• **Exercise prompt**
Make an exact copy of the listing underneath, skipping each picture.

==*==

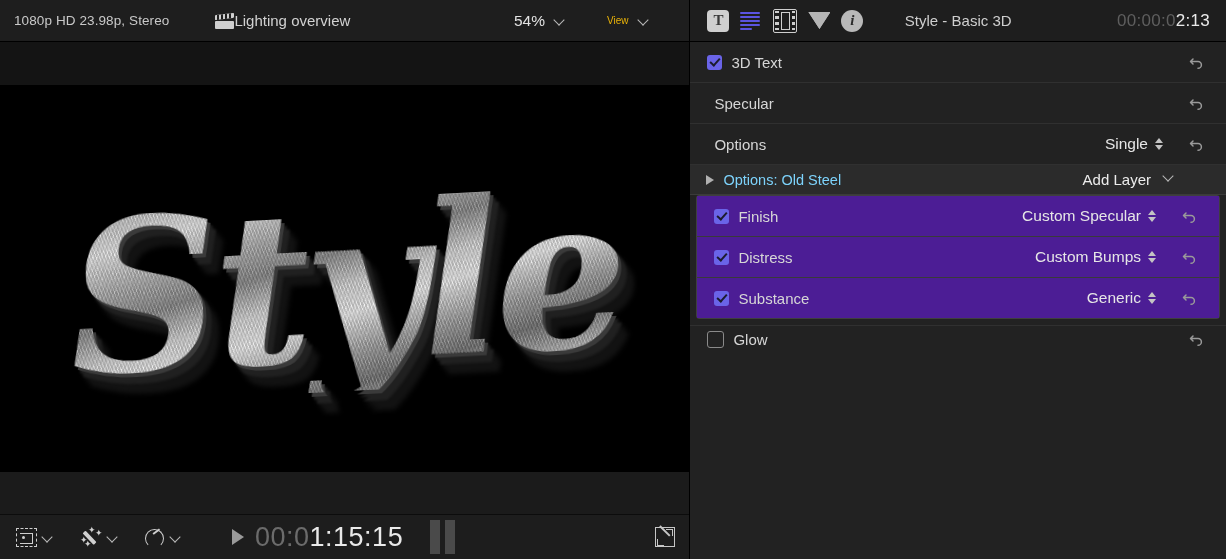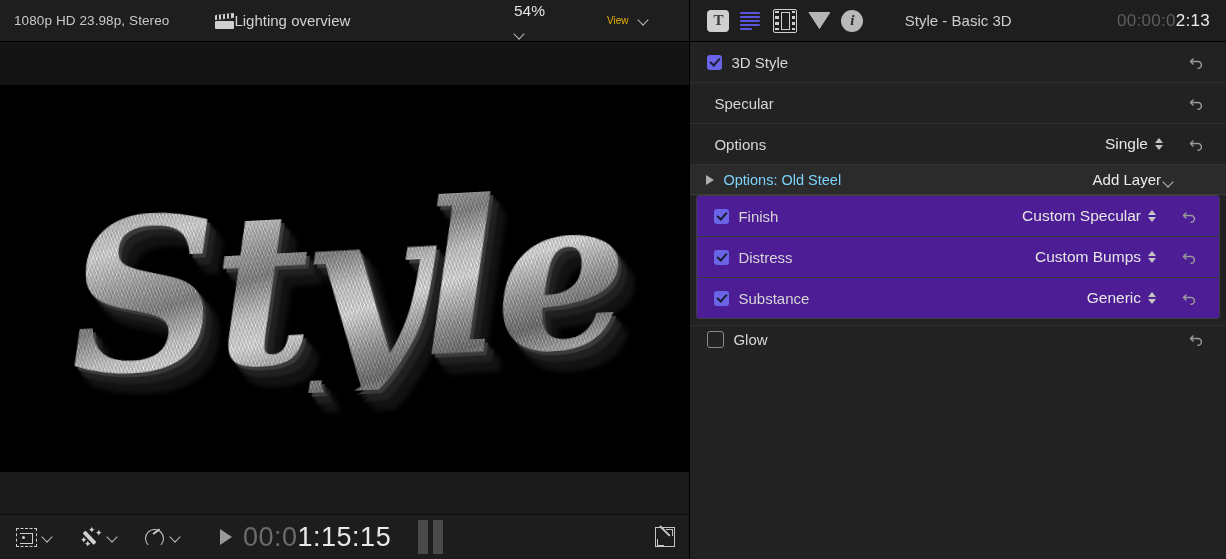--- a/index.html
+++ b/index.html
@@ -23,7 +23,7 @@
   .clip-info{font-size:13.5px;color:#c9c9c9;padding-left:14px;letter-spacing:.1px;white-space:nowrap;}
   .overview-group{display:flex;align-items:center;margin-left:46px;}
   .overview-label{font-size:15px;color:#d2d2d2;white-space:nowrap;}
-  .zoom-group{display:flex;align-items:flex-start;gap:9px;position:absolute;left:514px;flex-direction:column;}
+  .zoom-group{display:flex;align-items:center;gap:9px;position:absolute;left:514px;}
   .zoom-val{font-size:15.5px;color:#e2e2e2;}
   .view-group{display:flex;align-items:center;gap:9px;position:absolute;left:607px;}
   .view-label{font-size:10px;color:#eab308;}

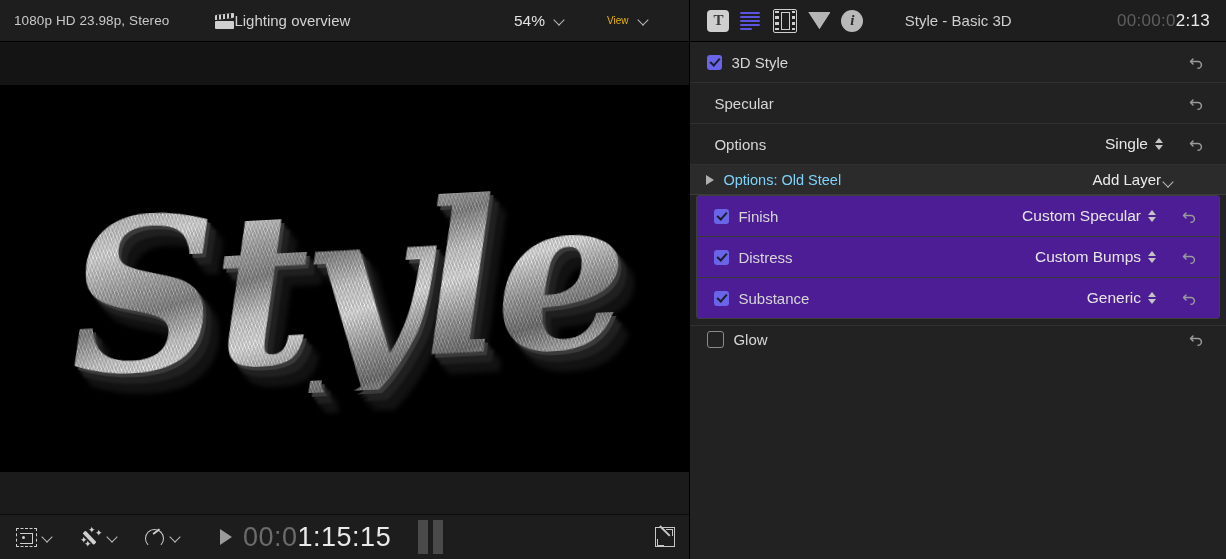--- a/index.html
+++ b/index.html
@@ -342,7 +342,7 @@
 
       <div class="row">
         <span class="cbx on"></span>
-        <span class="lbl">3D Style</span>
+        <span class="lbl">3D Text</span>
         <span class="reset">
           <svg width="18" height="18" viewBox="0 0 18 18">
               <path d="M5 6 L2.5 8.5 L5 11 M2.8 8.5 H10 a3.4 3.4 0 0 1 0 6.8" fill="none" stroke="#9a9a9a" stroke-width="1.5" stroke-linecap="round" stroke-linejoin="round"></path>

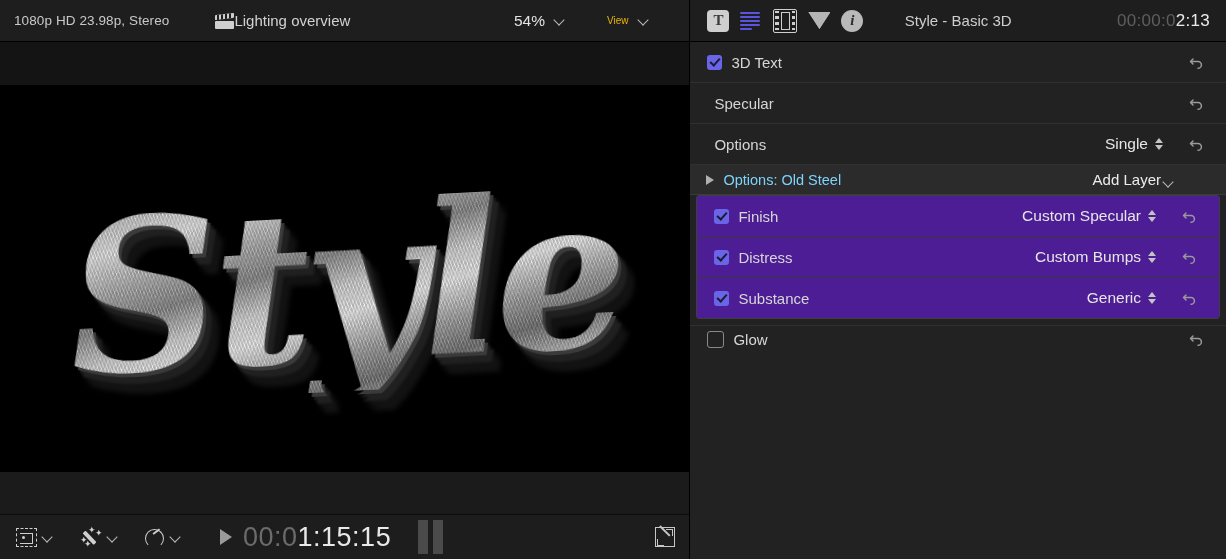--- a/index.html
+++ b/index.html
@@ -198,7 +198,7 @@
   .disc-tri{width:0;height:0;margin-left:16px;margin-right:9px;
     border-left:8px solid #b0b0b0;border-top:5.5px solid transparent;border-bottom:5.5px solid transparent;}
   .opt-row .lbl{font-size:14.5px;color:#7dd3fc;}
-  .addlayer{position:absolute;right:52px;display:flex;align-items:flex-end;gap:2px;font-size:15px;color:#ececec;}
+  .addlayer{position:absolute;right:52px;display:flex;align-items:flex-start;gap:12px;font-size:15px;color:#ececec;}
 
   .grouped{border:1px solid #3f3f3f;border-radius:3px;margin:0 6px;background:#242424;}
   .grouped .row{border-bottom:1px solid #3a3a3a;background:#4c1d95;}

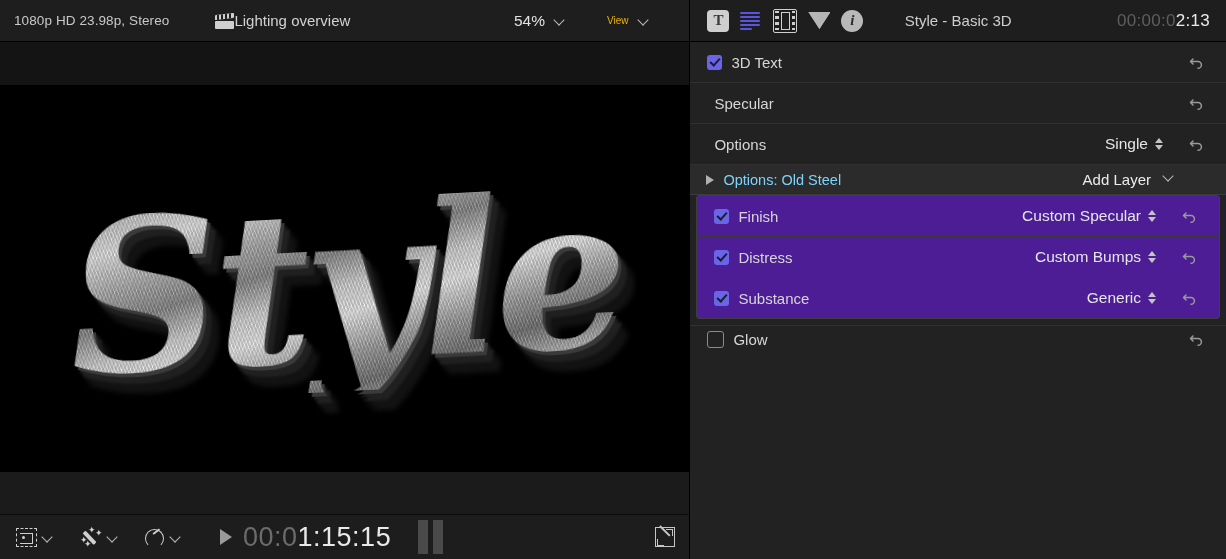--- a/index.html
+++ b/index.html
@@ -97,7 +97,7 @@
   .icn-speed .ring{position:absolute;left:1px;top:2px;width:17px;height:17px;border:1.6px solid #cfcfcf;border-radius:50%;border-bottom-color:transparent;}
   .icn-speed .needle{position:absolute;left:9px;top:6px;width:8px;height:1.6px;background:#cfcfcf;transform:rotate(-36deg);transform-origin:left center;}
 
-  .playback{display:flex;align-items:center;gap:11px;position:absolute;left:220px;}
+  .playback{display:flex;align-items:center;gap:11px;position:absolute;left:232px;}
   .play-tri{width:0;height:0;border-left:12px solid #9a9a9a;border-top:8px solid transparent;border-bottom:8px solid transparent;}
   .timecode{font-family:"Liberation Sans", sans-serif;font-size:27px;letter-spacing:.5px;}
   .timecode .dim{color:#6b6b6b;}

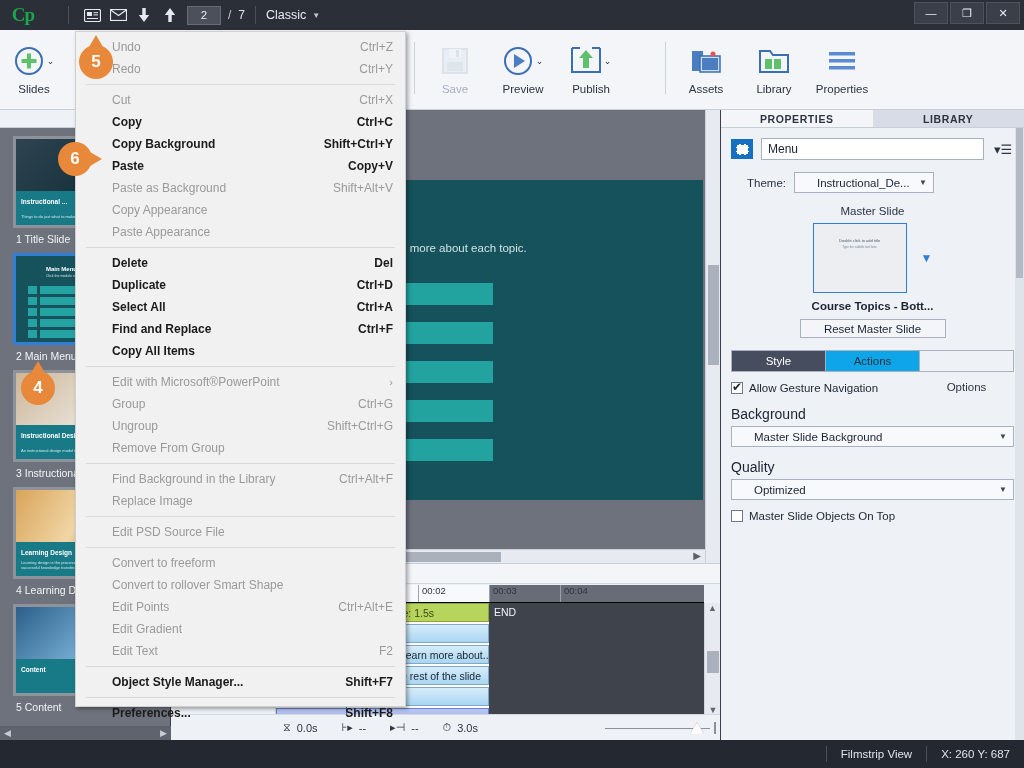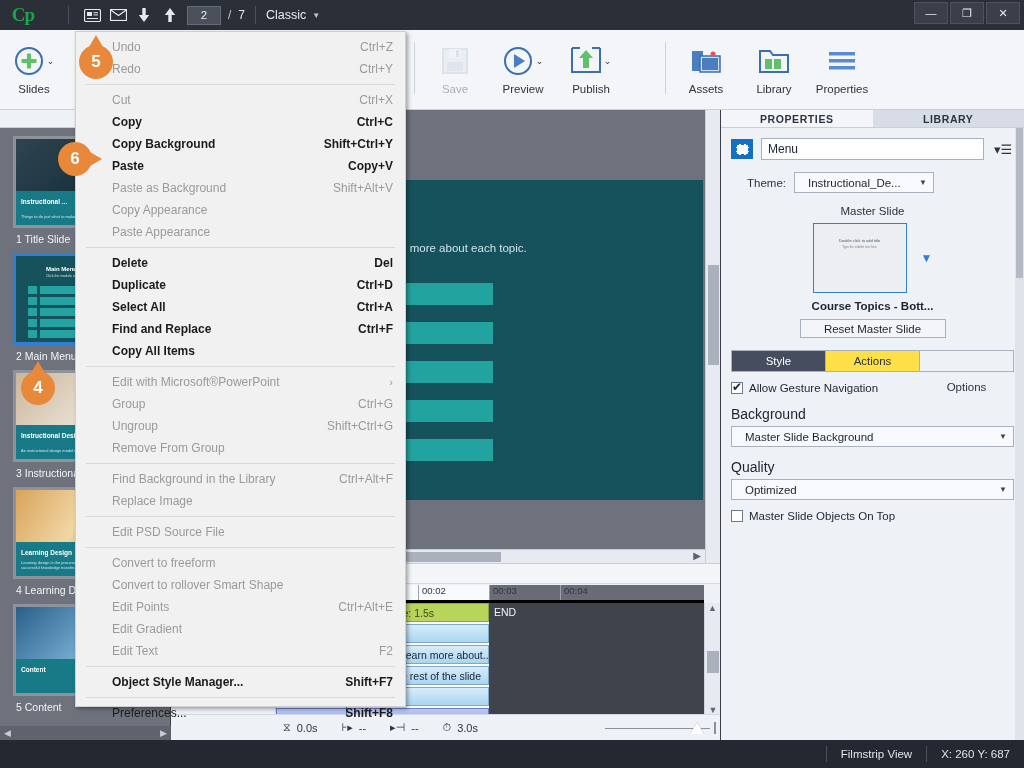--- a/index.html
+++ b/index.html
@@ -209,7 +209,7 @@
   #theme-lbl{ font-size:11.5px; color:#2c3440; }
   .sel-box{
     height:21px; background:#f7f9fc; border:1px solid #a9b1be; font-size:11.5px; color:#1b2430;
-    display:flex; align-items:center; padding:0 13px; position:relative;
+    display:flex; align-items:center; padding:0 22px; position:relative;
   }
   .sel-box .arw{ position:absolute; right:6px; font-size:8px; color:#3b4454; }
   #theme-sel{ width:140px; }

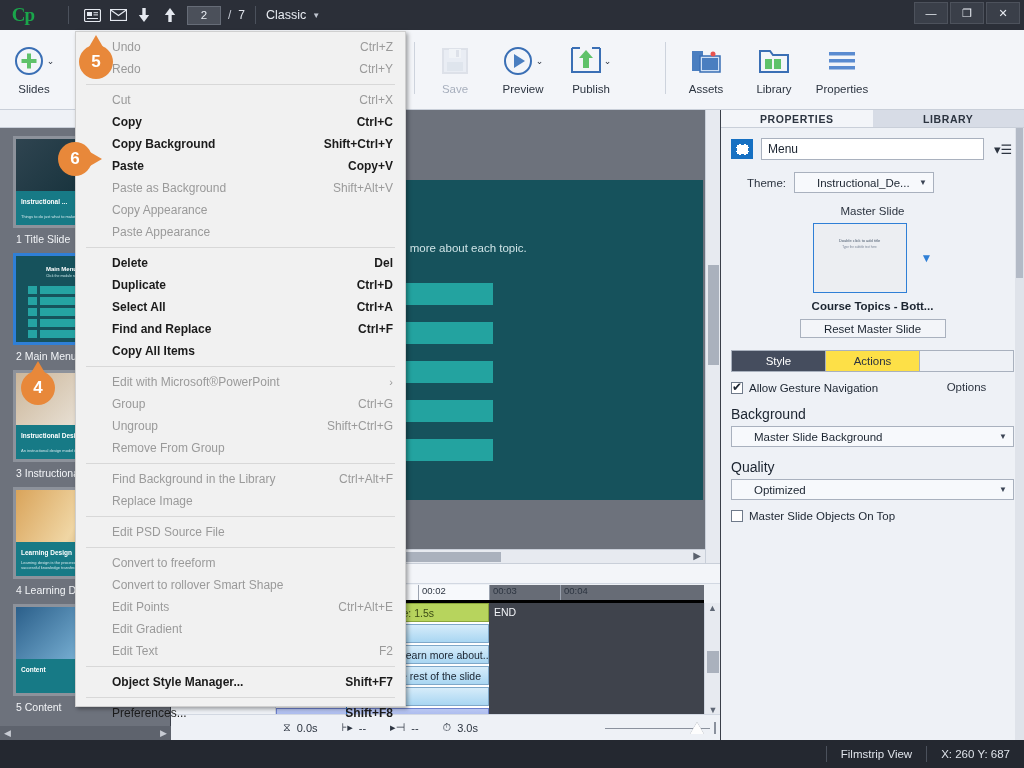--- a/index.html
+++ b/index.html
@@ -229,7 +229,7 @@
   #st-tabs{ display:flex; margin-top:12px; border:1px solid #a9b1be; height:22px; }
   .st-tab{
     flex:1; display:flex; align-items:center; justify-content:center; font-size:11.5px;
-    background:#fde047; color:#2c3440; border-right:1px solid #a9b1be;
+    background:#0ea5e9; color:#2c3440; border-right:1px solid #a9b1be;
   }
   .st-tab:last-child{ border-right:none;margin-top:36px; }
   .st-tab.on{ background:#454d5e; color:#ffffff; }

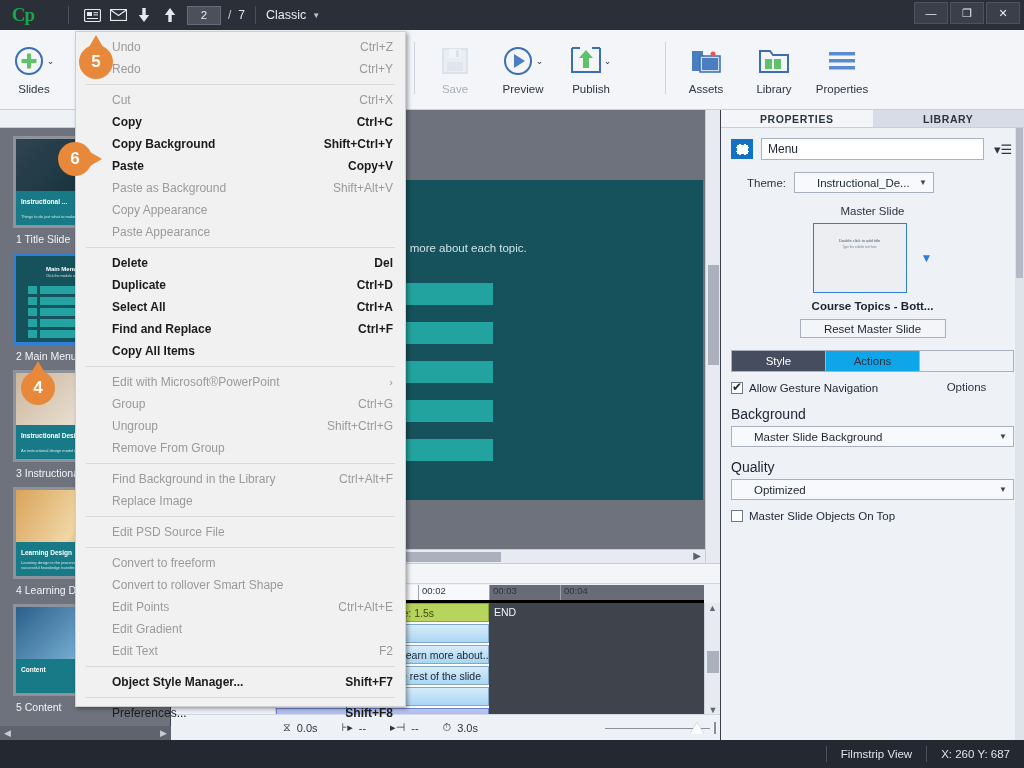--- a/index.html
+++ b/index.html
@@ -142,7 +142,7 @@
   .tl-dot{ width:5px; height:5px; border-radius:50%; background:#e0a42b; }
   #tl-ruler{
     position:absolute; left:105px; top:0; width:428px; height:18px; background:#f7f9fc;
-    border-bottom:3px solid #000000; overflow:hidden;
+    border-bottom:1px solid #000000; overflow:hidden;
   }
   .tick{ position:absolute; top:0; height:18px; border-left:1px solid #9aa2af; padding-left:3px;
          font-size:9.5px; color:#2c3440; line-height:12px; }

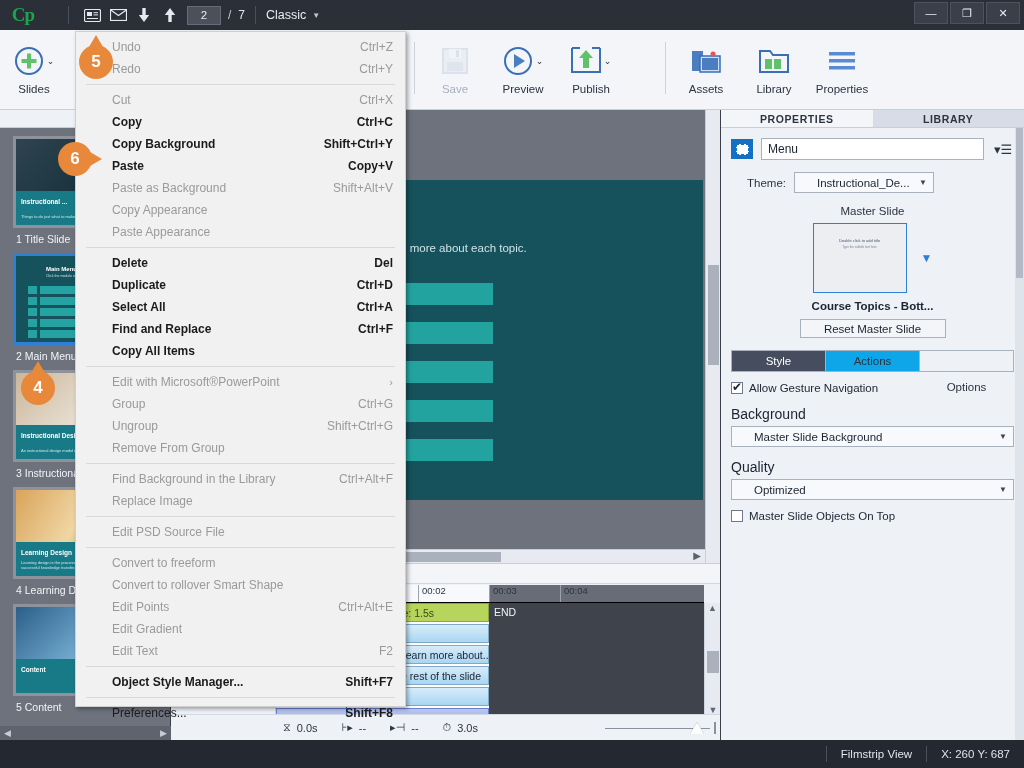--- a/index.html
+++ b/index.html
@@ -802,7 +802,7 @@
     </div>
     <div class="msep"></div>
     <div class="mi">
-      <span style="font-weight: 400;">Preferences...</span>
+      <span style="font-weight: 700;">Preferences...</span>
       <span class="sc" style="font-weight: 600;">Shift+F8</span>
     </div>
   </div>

==*==

• **Answer to this exercise**
--- a/index.html
+++ b/index.html
@@ -23,7 +23,7 @@
   .clip-info{font-size:13.5px;color:#c9c9c9;padding-left:14px;letter-spacing:.1px;white-space:nowrap;}
   .overview-group{display:flex;align-items:center;margin-left:46px;}
   .overview-label{font-size:15px;color:#d2d2d2;white-space:nowrap;}
-  .zoom-group{display:flex;align-items:flex-start;gap:9px;position:absolute;left:514px;flex-direction:column;}
+  .zoom-group{display:flex;align-items:center;gap:9px;position:absolute;left:514px;}
   .zoom-val{font-size:15.5px;color:#e2e2e2;}
   .view-group{display:flex;align-items:center;gap:9px;position:absolute;left:607px;}
   .view-label{font-size:10px;color:#eab308;}

--- a/index.html
+++ b/index.html
@@ -342,7 +342,7 @@
 
       <div class="row">
         <span class="cbx on"></span>
-        <span class="lbl">3D Style</span>
+        <span class="lbl">3D Text</span>
         <span class="reset">
           <svg width="18" height="18" viewBox="0 0 18 18">
               <path d="M5 6 L2.5 8.5 L5 11 M2.8 8.5 H10 a3.4 3.4 0 0 1 0 6.8" fill="none" stroke="#9a9a9a" stroke-width="1.5" stroke-linecap="round" stroke-linejoin="round"></path>

--- a/index.html
+++ b/index.html
@@ -198,7 +198,7 @@
   .disc-tri{width:0;height:0;margin-left:16px;margin-right:9px;
     border-left:8px solid #b0b0b0;border-top:5.5px solid transparent;border-bottom:5.5px solid transparent;}
   .opt-row .lbl{font-size:14.5px;color:#7dd3fc;}
-  .addlayer{position:absolute;right:52px;display:flex;align-items:flex-end;gap:2px;font-size:15px;color:#ececec;}
+  .addlayer{position:absolute;right:52px;display:flex;align-items:flex-start;gap:12px;font-size:15px;color:#ececec;}
 
   .grouped{border:1px solid #3f3f3f;border-radius:3px;margin:0 6px;background:#242424;}
   .grouped .row{border-bottom:1px solid #3a3a3a;background:#4c1d95;}

--- a/index.html
+++ b/index.html
@@ -97,7 +97,7 @@
   .icn-speed .ring{position:absolute;left:1px;top:2px;width:17px;height:17px;border:1.6px solid #cfcfcf;border-radius:50%;border-bottom-color:transparent;}
   .icn-speed .needle{position:absolute;left:9px;top:6px;width:8px;height:1.6px;background:#cfcfcf;transform:rotate(-36deg);transform-origin:left center;}
 
-  .playback{display:flex;align-items:center;gap:11px;position:absolute;left:220px;}
+  .playback{display:flex;align-items:center;gap:11px;position:absolute;left:232px;}
   .play-tri{width:0;height:0;border-left:12px solid #9a9a9a;border-top:8px solid transparent;border-bottom:8px solid transparent;}
   .timecode{font-family:"Liberation Sans", sans-serif;font-size:27px;letter-spacing:.5px;}
   .timecode .dim{color:#6b6b6b;}

--- a/index.html
+++ b/index.html
@@ -209,7 +209,7 @@
   #theme-lbl{ font-size:11.5px; color:#2c3440; }
   .sel-box{
     height:21px; background:#f7f9fc; border:1px solid #a9b1be; font-size:11.5px; color:#1b2430;
-    display:flex; align-items:center; padding:0 13px; position:relative;
+    display:flex; align-items:center; padding:0 22px; position:relative;
   }
   .sel-box .arw{ position:absolute; right:6px; font-size:8px; color:#3b4454; }
   #theme-sel{ width:140px; }

--- a/index.html
+++ b/index.html
@@ -229,7 +229,7 @@
   #st-tabs{ display:flex; margin-top:12px; border:1px solid #a9b1be; height:22px; }
   .st-tab{
     flex:1; display:flex; align-items:center; justify-content:center; font-size:11.5px;
-    background:#fde047; color:#2c3440; border-right:1px solid #a9b1be;
+    background:#0ea5e9; color:#2c3440; border-right:1px solid #a9b1be;
   }
   .st-tab:last-child{ border-right:none;margin-top:36px; }
   .st-tab.on{ background:#454d5e; color:#ffffff; }

--- a/index.html
+++ b/index.html
@@ -142,7 +142,7 @@
   .tl-dot{ width:5px; height:5px; border-radius:50%; background:#e0a42b; }
   #tl-ruler{
     position:absolute; left:105px; top:0; width:428px; height:18px; background:#f7f9fc;
-    border-bottom:3px solid #000000; overflow:hidden;
+    border-bottom:1px solid #000000; overflow:hidden;
   }
   .tick{ position:absolute; top:0; height:18px; border-left:1px solid #9aa2af; padding-left:3px;
          font-size:9.5px; color:#2c3440; line-height:12px; }

--- a/index.html
+++ b/index.html
@@ -802,7 +802,7 @@
     </div>
     <div class="msep"></div>
     <div class="mi">
-      <span style="font-weight: 400;">Preferences...</span>
+      <span style="font-weight: 700;">Preferences...</span>
       <span class="sc" style="font-weight: 600;">Shift+F8</span>
     </div>
   </div>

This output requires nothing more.